必要費は、賃貸物件の維持保存等(修繕等)に費やされた費用、
つまりマイナスを補うための費用です。

それに対して、有益費・造作は、賃貸物件の価値を増加するために
費やされた費用、つまりプラスαのための費用です。

請求できる時期が違う

有益費及び造作は、賃貸借契約が終了してからしか
請求することができません。

対して必要費は、負担したら直ちに賃貸人に
請求することができます。

賃貸借契約終了まで、待つ必要はありません。

無断修繕をした場合の取扱いは?

賃借人は物件が破損等した場合は、
すぐに賃貸人に対して通知する義務があります

民法第615条第1項(賃借人の通知義務)
賃借物が修繕を要し、又は賃借物について権利を主張する者があるときは、
賃借人は、遅滞なくその旨を賃貸人に通知しなければならない。
ただし、賃貸人が既にこれを知っているときは、この限りでない。

 

では、賃借人が賃貸人に対して通知せず、
無断で修繕した場合、必要費償還請求権は、どうなるのか?

答えは、無断で修繕した場合でも賃貸人に対して
通常どおり必要費を請求することができます。

通知義務は、賃借人が通知を怠った結果、
建物の損傷が悪化するなどして賃貸人に更なる
損失が発生することを防止するためのものです。

そのため、賃借人が、たとえ無断で修繕したとしても、
建物に損傷が発生しなかった場合は、通知義務の目的は達成されているため、
当然賃貸人は必要費を支払う必要があります。

修繕に伴い、改良した場合の取扱いは?

修繕に伴い、改良した場合、修繕に掛かる費用については、
必要費として請求することができます。

改良に掛かった部分については、有益費として
請求することができます。

雨漏りするため、修繕に伴い屋根をトタン葺きから瓦葺きに改良した場合
トタン葺きの屋根をトタン葺きの屋根として修繕した場合の費用については、
必要費として請求することができます。

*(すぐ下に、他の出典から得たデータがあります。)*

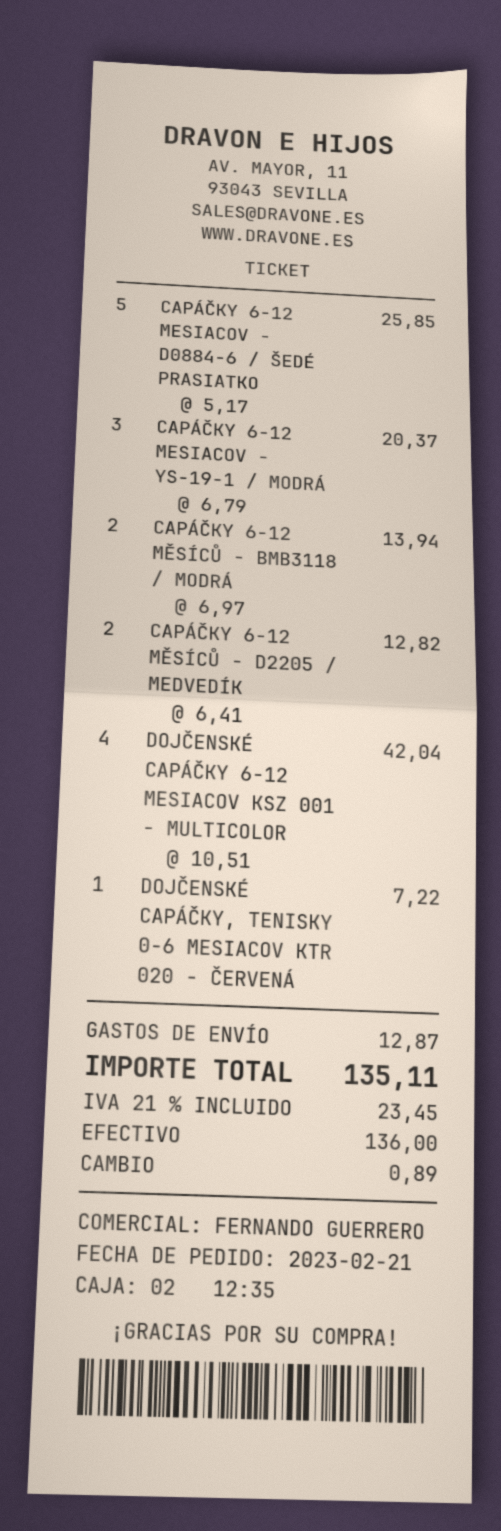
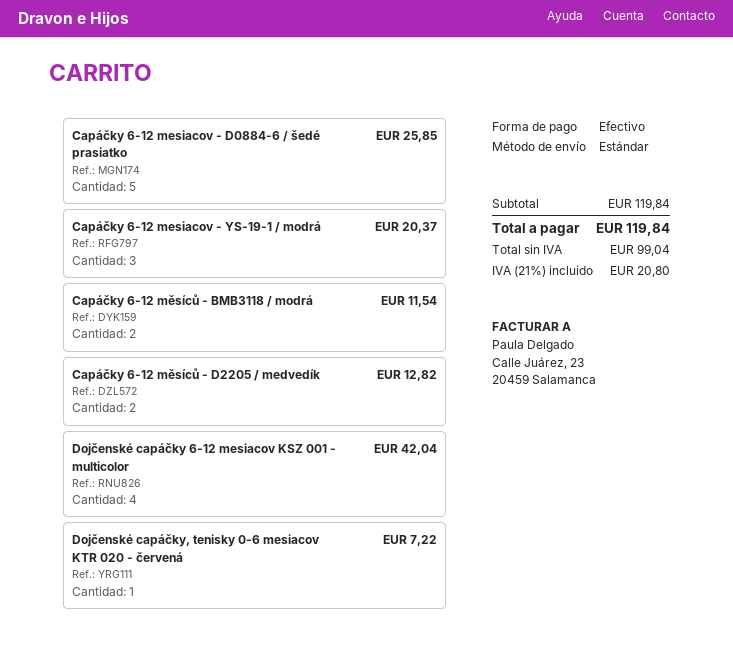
CAPÁČKY 6-12 MĚSÍCŮ - BMB3118 / MODRÁ: 2 for 13.94 -> 2 for 11.54
shipping: 12.87 -> none
tax: 21% = 23.45 -> 21% = 20.80
total: 135.11 -> 119.84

トタン葺きから瓦葺きにした費用の増加分については、
有益費として請求することができます。

 

賃貸借契約書で請求権を放棄した場合の取扱いは?

賃貸借契約書の特約で「必要費は賃借人の負担とする」
記載があり、それに合意(サイン)した場合、必要費を
請求できなくなります。

ただし、この場合に請求できなくなるのは、あくまで
小規模な修繕の場合のみです。

屋根やベランダ等、建物の主要な構造部分であったり、
その修繕費用が高額な大規模な修繕に関しては、この
特約は無効となり、賃貸人に対して必要費を
請求することができます。

賃貸人が必要費を支払ってくれない場合どうすれば?

繰り返しになりますが、本来であれば、修繕費(必要費)は
賃貸人が支払うべきものです。

にも関わらず、賃貸人が必要費を支払わない場合には、
どうすれば良いのか?

このような場合は、家賃の支払いを止めましょう。

必要費に関しては家賃支払義務と相殺することができます。